====== MATERIALS PROVIDED ======
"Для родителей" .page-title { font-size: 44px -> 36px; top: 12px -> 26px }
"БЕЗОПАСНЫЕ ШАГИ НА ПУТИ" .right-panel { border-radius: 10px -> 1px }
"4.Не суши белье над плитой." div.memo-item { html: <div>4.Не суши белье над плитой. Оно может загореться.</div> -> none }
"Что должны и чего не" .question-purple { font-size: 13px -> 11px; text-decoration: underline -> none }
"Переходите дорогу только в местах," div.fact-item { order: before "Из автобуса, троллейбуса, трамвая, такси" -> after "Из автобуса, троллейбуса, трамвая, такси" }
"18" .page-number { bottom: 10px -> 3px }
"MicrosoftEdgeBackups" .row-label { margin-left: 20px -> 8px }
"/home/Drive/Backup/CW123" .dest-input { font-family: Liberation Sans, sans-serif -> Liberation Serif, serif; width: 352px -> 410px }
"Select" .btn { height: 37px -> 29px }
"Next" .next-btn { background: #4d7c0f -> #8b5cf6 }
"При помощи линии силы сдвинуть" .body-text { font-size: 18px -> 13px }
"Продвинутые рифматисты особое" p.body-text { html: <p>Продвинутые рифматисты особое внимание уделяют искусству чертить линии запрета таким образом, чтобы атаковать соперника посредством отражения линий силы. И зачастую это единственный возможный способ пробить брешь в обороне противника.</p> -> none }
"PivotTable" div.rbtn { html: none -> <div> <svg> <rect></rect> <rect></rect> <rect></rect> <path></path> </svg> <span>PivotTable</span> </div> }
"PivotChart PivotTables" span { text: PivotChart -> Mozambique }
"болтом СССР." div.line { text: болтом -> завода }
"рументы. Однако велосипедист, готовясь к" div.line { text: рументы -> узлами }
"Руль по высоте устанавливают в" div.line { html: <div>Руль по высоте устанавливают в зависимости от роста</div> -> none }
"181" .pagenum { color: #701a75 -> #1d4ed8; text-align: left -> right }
======
Please find every line in the records that contains the word "html", and copy it out.

"4.Не суши белье над плитой." div.memo-item { html: <div>4.Не суши белье над плитой. Оно может загореться.</div> -> none }
"Продвинутые рифматисты особое" p.body-text { html: <p>Продвинутые рифматисты особое внимание уделяют искусству чертить линии запрета таким образом, чтобы атаковать соперника посредством отражения линий силы. И зачастую это единственный возможный способ пробить брешь в обороне противника.</p> -> none }
"PivotTable" div.rbtn { html: none -> <div> <svg> <rect></rect> <rect></rect> <rect></rect> <path></path> </svg> <span>PivotTable</span> </div> }
"Руль по высоте устанавливают в" div.line { html: <div>Руль по высоте устанавливают в зависимости от роста</div> -> none }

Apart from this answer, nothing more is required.